Thursday, January 28, 2016

SPIRITUAL BLINDNESS AND ITS CONSEQUENCES




 I never understood how profound and life-controlling that spiritual blindness could be. Let me try to illustrate this by using the account of Jesus' miraculous feeding of the multitudes. They weren't so blind that they failed to see that a great miracle had just taken place:

  • When the people saw the sign that he had done, they said, “This is indeed the Prophet who is to come into the world!” (John 6:14 ESV)

They even recognized Jesus as the Prophet that Moses had prophesied would come (Deut. 18:15-18) and even wanted to make Him king! 

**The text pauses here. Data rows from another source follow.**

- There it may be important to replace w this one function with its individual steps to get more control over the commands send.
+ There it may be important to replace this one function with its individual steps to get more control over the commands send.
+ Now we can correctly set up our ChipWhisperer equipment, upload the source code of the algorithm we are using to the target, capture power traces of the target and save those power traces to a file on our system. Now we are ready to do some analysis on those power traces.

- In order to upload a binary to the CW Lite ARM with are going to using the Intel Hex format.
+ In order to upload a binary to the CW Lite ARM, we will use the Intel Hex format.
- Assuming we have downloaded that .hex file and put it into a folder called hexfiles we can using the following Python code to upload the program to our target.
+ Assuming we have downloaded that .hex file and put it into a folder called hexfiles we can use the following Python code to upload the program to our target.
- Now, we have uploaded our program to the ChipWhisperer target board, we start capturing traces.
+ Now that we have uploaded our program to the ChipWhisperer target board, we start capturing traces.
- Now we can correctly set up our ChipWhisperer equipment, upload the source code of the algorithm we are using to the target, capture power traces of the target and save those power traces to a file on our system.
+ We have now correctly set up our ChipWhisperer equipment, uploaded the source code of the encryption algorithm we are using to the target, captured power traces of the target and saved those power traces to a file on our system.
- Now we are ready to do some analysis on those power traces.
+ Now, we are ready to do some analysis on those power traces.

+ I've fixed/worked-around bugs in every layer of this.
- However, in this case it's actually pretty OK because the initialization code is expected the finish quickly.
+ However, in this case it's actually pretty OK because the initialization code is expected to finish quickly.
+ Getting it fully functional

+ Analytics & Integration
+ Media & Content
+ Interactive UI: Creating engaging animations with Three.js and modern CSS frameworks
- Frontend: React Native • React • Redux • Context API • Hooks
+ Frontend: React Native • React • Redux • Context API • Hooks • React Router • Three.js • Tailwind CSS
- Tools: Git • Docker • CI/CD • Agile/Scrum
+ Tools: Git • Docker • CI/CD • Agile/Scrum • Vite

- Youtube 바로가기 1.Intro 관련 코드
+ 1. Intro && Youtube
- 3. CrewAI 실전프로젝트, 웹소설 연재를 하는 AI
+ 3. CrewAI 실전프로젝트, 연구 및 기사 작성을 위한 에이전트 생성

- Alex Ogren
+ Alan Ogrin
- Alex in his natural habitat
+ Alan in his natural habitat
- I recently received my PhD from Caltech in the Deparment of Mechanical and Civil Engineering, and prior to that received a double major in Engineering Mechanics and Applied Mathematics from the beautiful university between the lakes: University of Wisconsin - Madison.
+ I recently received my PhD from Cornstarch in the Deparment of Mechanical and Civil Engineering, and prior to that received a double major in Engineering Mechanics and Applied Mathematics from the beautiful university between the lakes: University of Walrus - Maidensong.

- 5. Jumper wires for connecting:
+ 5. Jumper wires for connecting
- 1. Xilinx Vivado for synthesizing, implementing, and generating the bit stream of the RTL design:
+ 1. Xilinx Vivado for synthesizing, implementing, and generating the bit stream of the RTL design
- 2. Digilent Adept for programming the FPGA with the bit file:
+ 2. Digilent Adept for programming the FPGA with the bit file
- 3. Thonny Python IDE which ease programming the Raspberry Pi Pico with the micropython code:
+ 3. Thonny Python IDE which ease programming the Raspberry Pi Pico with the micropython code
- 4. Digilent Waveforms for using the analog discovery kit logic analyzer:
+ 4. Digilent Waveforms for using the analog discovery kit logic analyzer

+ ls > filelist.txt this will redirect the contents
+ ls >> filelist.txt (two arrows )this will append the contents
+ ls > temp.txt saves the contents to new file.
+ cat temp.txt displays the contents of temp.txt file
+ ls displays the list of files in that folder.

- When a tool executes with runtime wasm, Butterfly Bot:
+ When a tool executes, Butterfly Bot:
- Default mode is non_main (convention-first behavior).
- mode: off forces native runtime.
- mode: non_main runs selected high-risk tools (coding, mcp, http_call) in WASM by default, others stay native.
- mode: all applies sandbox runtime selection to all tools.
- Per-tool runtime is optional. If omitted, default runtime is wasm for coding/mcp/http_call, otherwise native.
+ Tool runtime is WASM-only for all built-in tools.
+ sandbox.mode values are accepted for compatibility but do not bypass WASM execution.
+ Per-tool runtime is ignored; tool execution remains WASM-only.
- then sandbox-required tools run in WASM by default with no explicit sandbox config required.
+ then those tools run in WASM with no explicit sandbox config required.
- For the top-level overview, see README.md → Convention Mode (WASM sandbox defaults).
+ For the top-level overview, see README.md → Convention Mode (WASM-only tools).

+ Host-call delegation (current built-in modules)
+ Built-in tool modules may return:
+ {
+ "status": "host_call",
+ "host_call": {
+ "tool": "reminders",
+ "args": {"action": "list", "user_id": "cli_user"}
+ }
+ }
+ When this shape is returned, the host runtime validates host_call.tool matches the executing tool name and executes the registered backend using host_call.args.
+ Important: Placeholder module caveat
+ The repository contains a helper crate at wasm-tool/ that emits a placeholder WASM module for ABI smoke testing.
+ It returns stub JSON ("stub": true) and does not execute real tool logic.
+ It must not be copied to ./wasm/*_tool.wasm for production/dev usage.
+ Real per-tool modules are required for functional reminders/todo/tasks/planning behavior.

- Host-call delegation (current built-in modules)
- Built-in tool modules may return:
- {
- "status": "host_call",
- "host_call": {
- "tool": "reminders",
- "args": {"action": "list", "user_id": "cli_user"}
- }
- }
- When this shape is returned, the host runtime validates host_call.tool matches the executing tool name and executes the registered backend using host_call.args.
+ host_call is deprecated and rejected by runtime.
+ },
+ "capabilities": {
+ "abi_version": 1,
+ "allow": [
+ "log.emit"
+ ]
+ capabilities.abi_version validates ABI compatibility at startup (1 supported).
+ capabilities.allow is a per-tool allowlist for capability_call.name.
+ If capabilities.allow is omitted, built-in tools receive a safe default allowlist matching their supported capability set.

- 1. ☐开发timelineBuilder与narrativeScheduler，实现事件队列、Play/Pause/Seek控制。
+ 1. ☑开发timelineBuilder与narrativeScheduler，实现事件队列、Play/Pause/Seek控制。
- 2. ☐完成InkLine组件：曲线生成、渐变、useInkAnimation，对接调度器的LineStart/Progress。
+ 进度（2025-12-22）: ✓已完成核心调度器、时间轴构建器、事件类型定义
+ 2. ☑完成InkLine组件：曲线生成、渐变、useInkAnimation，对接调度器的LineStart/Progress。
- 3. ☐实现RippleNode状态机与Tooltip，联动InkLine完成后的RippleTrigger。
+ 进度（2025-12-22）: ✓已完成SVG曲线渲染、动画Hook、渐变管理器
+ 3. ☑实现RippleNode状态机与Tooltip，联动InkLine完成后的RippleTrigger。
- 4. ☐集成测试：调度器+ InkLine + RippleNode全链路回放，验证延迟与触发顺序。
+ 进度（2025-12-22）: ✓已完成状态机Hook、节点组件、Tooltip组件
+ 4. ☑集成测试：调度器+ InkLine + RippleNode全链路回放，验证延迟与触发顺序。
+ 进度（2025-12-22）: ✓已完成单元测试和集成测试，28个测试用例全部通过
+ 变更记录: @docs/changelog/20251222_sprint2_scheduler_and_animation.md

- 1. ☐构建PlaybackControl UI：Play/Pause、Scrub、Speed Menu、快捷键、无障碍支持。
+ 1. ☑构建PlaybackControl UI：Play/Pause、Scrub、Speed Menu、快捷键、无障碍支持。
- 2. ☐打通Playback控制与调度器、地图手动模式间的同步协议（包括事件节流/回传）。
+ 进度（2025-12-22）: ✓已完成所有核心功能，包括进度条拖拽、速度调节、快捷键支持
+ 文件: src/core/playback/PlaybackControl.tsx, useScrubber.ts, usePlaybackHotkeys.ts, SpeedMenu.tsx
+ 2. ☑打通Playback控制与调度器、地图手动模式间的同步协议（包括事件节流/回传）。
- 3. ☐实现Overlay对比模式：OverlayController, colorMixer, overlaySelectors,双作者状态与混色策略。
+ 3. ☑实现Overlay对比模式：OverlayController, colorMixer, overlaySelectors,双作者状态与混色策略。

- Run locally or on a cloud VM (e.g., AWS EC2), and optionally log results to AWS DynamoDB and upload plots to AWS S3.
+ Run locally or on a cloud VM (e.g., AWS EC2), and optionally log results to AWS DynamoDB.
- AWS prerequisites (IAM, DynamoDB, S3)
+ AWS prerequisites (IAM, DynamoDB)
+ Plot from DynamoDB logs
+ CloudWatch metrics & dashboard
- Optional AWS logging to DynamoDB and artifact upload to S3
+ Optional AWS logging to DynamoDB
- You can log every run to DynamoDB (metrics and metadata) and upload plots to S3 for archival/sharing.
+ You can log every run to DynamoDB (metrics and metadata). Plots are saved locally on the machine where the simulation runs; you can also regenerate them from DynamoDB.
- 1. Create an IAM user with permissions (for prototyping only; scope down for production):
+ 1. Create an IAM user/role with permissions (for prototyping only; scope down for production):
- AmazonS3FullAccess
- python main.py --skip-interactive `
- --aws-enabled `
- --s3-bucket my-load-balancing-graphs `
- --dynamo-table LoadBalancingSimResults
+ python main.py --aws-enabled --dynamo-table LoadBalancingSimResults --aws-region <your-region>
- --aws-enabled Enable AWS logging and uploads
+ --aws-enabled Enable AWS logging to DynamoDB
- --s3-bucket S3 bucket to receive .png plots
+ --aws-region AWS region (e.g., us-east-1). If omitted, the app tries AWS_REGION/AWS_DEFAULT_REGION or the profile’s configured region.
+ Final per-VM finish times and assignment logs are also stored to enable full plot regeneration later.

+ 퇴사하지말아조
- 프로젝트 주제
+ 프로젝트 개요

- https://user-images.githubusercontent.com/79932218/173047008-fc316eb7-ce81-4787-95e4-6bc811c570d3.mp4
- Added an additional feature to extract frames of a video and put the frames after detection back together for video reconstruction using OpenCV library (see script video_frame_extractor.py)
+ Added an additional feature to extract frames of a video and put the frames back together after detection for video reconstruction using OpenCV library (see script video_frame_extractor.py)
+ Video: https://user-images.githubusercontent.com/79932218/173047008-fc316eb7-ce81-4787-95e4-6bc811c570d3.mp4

So far, this seems reasonable. However, after they had time to think and had found Him on another side of the Sea of Galilee, their thinking had radically changed. After Jesus instructed them to believe in Him instead of another free meal:

  • So they said to him, “Then what sign do you do, that we may see and believe you? What work do you perform? Our fathers ate the manna in the wilderness; as it is written, ‘He gave them bread from heaven to eat.’” (John 6:14, 30-31)

Jesus had just performed a great sign! Had they forgotten that they had declared Him the Prophet and wanted to make Him king? Demonstrating their near-complete blindness, they demanded the sign of Moses and his feeding the people with manna from heaven! However, this had been the very sign that Jesus had ALREADY performed in the miraculous feeding of the multitudes!

Then, they degraded Jesus from Prophet-hood to a mere Galilean:

  • They said, “Is not this Jesus, the son of Joseph, whose father and mother we know? How does he now say, ‘I have come down from heaven’?” (John 6:42)

Eventually, they rejected Him entirely and wandered off. 

As perplexing as this biblical account might seem, there are many like it highlighting spiritual blindness. They are jarring because, ordinarily, we don't think of our peers, especially the educated ones, as blind. We tend, instead, to regard them as reasonable. 

Therefore, I had been troubled by these many accounts of irremediable evil and blindness, especially in the Psalms. I was convinced that their view of humanity was a little too dismal. Even Jesus' teachings were troubling:

  • “They will put you out of the synagogues. Indeed, the hour is coming when whoever kills you will think he is offering service to God.” (John 16:2)

How could people kill the righteous and believe that they are serving God? Spiritual blindness! And it seems that we are now surrounded by it. Our world leaders continue to call Islam a "religion of peace," while all of the evidence - Koran, Hadiths, history, and nearly everywhere Islam has gone - proclaims otherwise. 

Even now, as Islam rapes and beheads its way across the West, our leaders - the ones elected to protect us - continue to chant the same mantra, a reflection of spiritual blindness.